■ TASK PROMPT:
Which of the lines below include "https"? Each one should be copied out.
===== PROVIDED INFORMATION =====
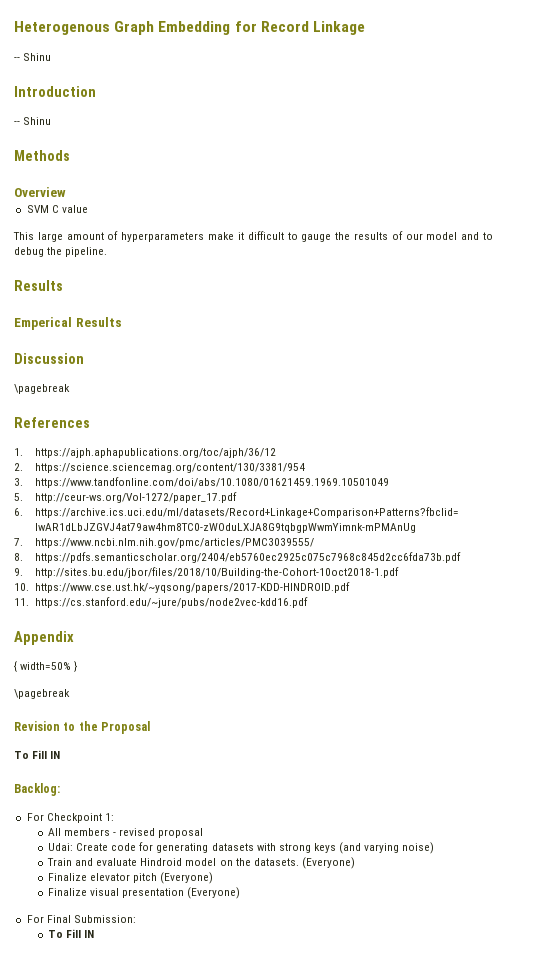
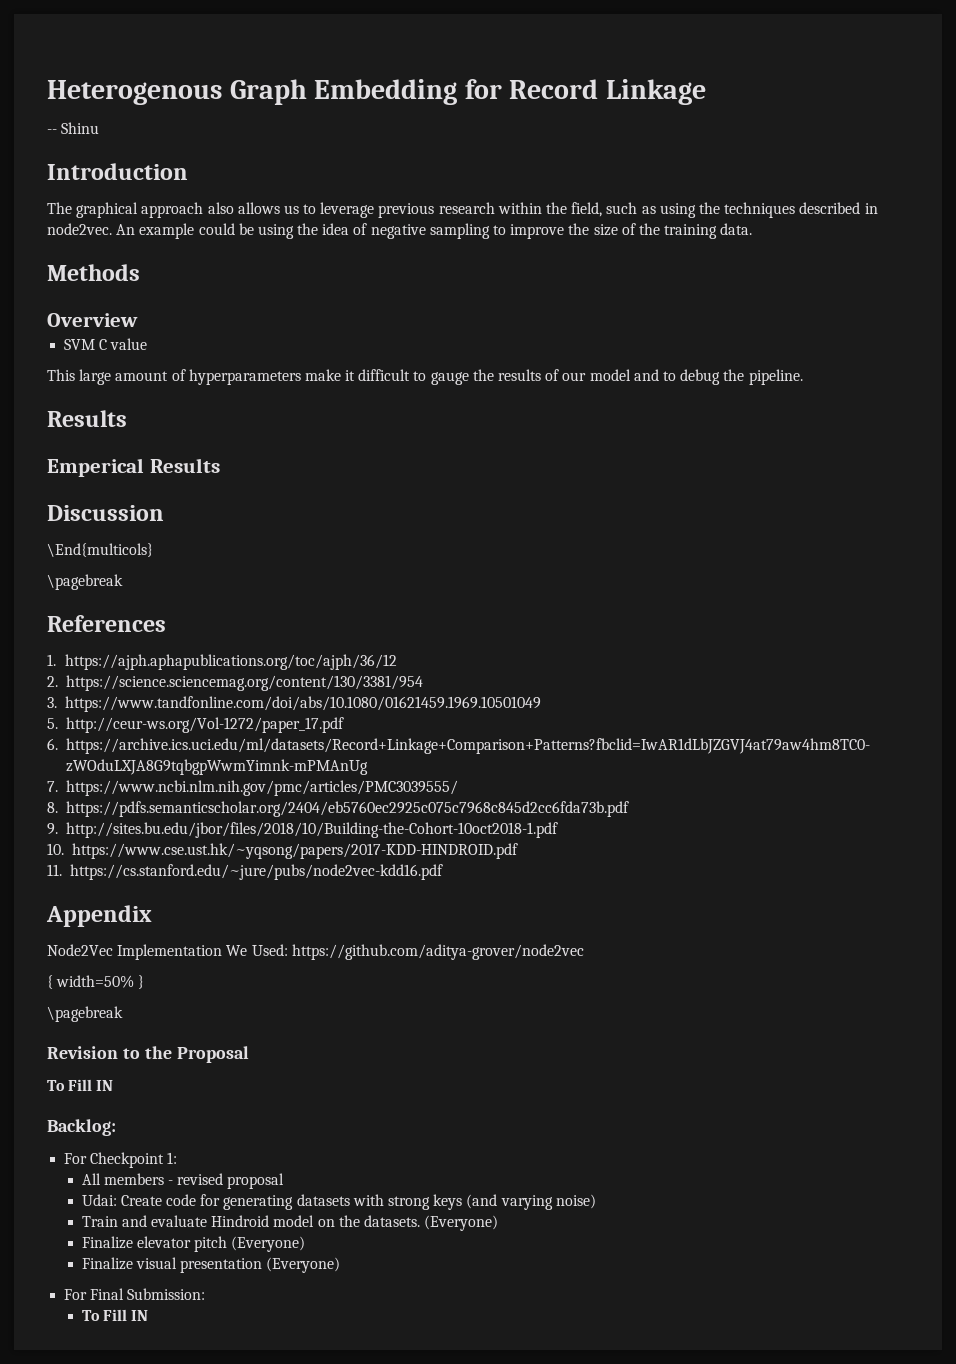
[14,117,52,125] -- Shinu -> [47,202,878,218] [47,223,753,239] The graphical approach also allows us to leverage previous research within the field, such as using the techniques described in node2vec. An example could be using the idea of negative sampling to improve the size of the training data.
(84, 358) none -> [47,543,153,557] // \End{multicols}
(74, 638) none -> [47,944,584,960] // Node2Vec Implementation We Used: https://github.com/aditya-grover/node2vec

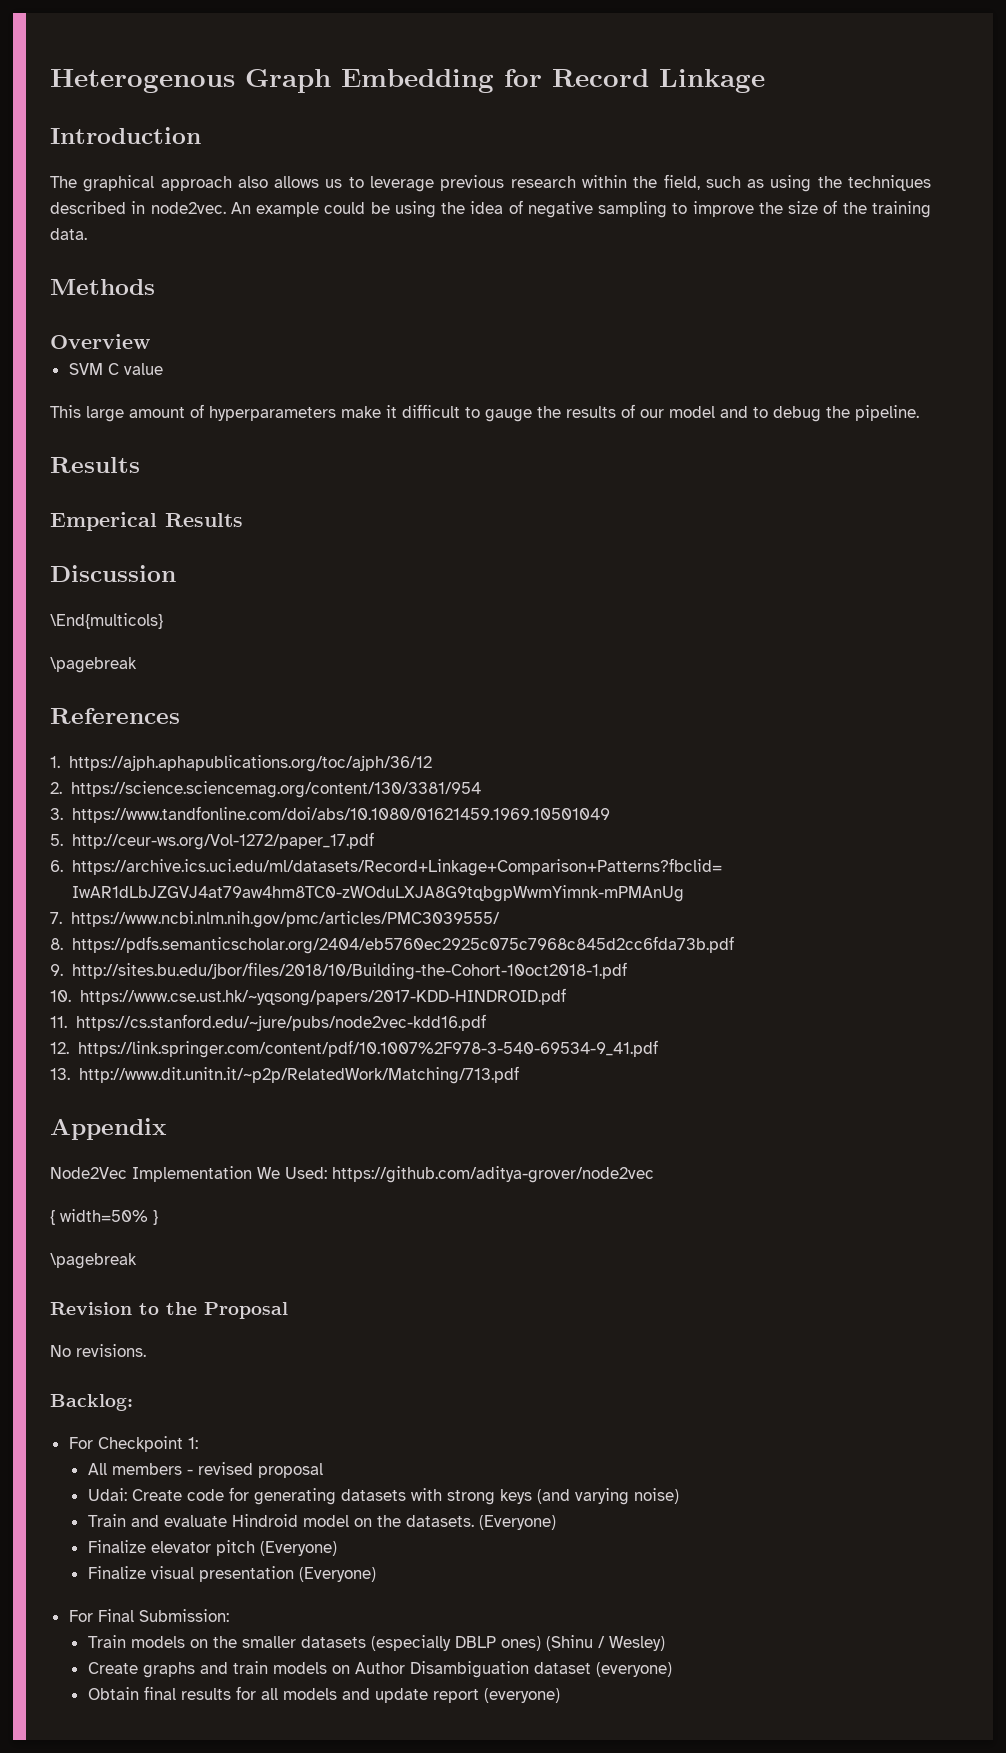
[47,122,100,134] // -- Shinu -> (765, 81) none
(443, 872) none -> [50,1040,658,1058] [50,1066,519,1084] // 12. https://link.springer.com/content/pdf/10.1007%2F978-3-540-69534-9_41.pdf // 13. http://www.dit.unitn.it/~p2p/RelatedWork/Matching/713.pdf
[47,1079,114,1091] To Fill IN -> [50,1344,146,1357] No revisions.
[81,1309,149,1321] To Fill IN -> [87,1635,665,1651] [87,1661,672,1678] [87,1686,560,1703] Train models on the smaller datasets (especially DBLP ones) (Shinu / Wesley) // Create graphs and train models on Author Disambiguation dataset (everyone) // Obtain final results for all models and update report (everyone)

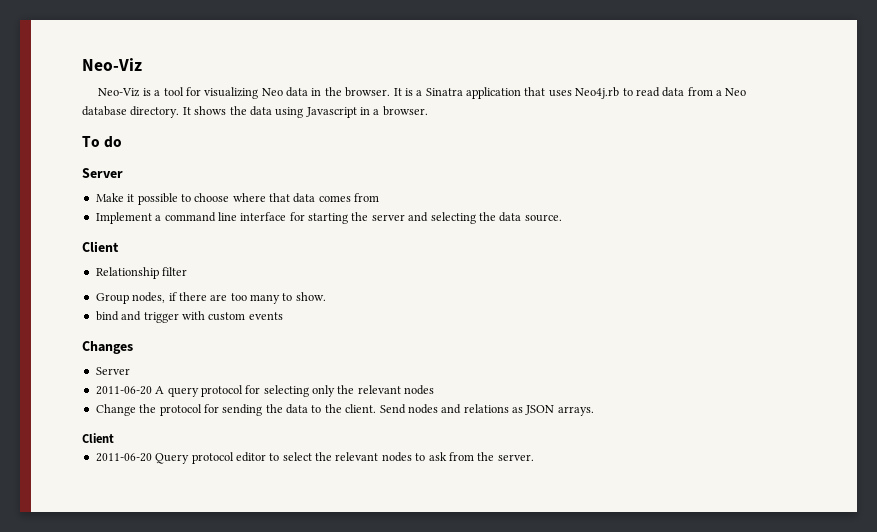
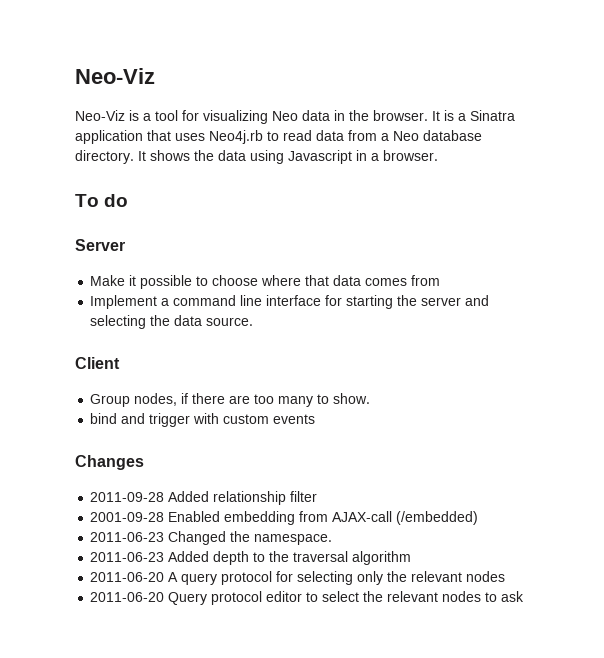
[95,267,188,279] // Relationship filter -> (120, 363) none
[95,367,130,375] Server -> [90,491,318,505] [90,511,479,525] [90,531,333,545] [90,551,412,565] 2011-09-28 Added relationship filter // 2001-09-28 Enabled embedding from AJAX-call (/embedded) // 2011-06-23 Changed the namespace. // 2011-06-23 Added depth to the traversal algorithm
[95,404,594,416] [82,433,114,443] // Change the protocol for sending the data to the client. Send nodes and relations as JSON arrays. // Client -> (506, 576) none
[448,452,534,461] from the server. -> (525, 596) none

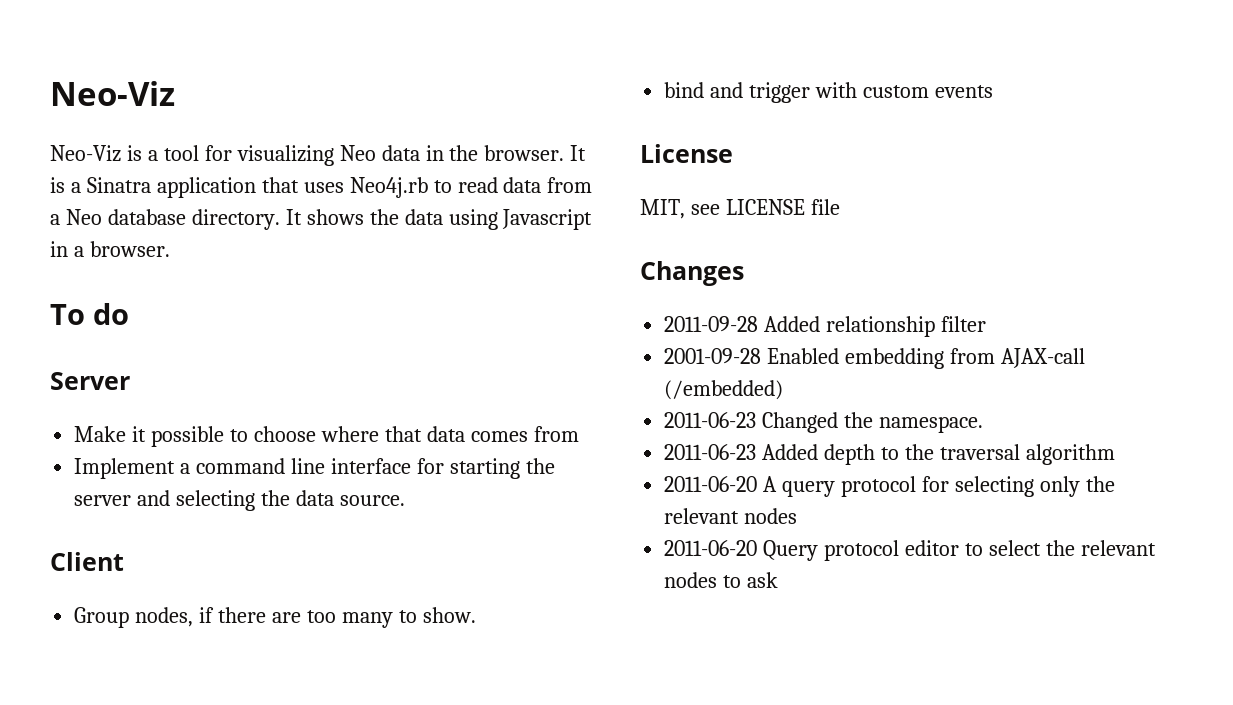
(316, 419) none -> [640,144,733,163] [640,199,840,219] // License // MIT, see LICENSE file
=====
■ FINAL ANSWER:
(74, 638) none -> [47,944,584,960] // Node2Vec Implementation We Used: https://github.com/aditya-grover/node2vec
(443, 872) none -> [50,1040,658,1058] [50,1066,519,1084] // 12. https://link.springer.com/content/pdf/10.1007%2F978-3-540-69534-9_41.pdf // 13. http://www.dit.unitn.it/~p2p/RelatedWork/Matching/713.pdf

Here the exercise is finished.